INSTRUCTIONS TO FOLLOW:
Restate exactly, and only, the lines spanning from the one with "Platinum Firm &" to the end of the records below.

[Before-and-after change records]
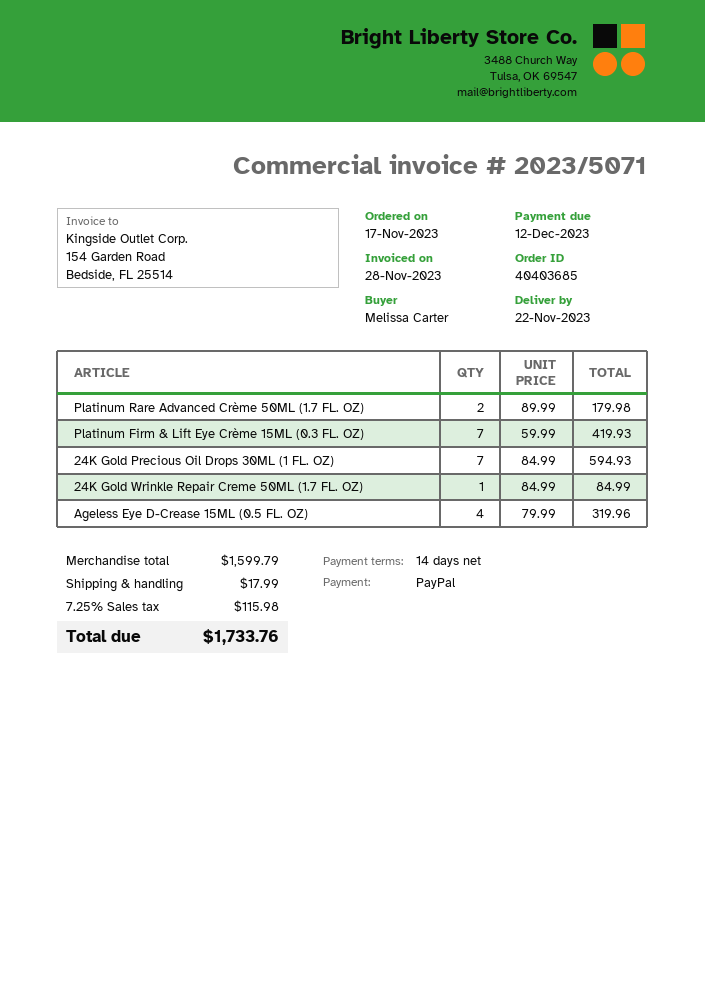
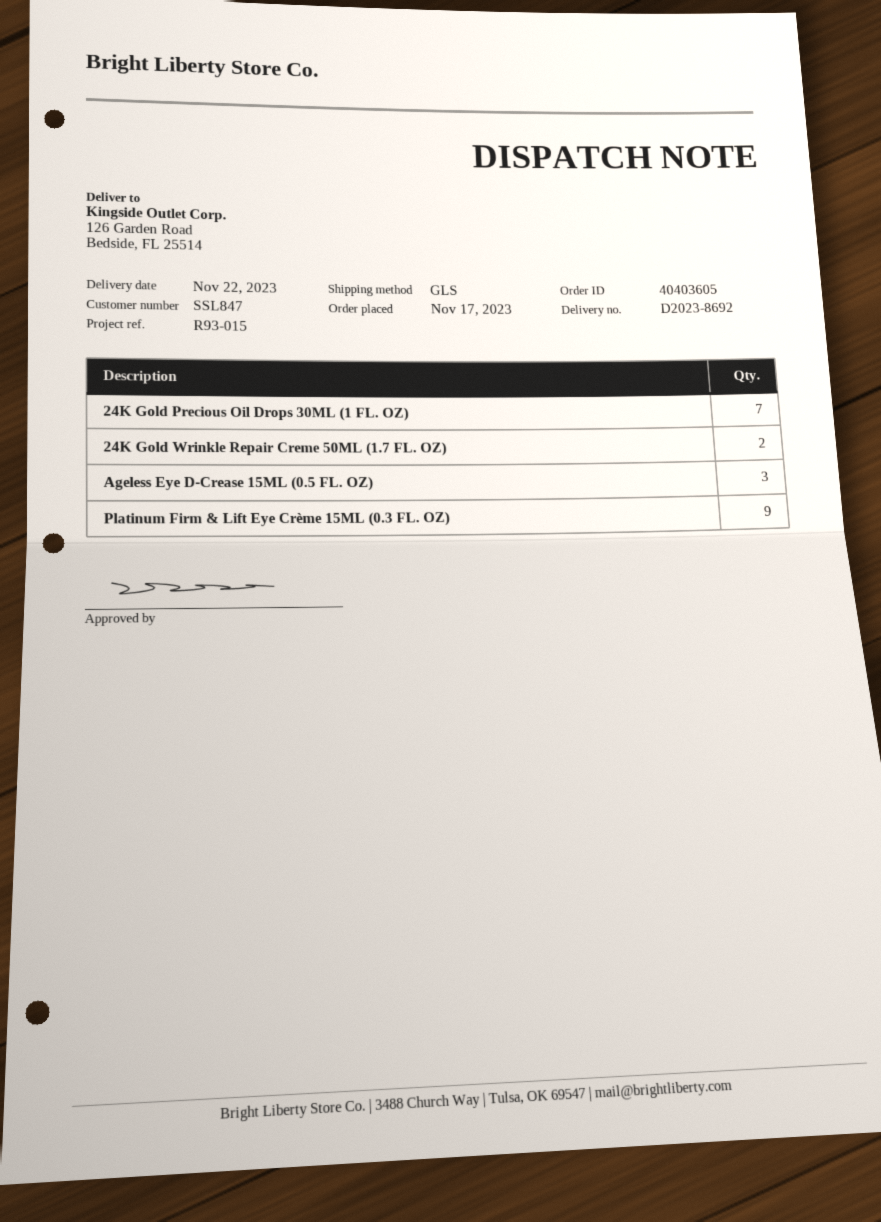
order number: 40403685 -> 40403605
Platinum Rare Advanced Crème 50ML (1.7 FL. OZ): 2 -> none
Platinum Firm & Lift Eye Crème 15ML (0.3 FL. OZ): 7 -> 9
24K Gold Wrinkle Repair Creme 50ML (1.7 FL. OZ): 1 -> 2
Ageless Eye D-Crease 15ML (0.5 FL. OZ): 4 -> 3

RESPONSE TO THIS EXERCISE:
Platinum Firm & Lift Eye Crème 15ML (0.3 FL. OZ): 7 -> 9
24K Gold Wrinkle Repair Creme 50ML (1.7 FL. OZ): 1 -> 2
Ageless Eye D-Crease 15ML (0.5 FL. OZ): 4 -> 3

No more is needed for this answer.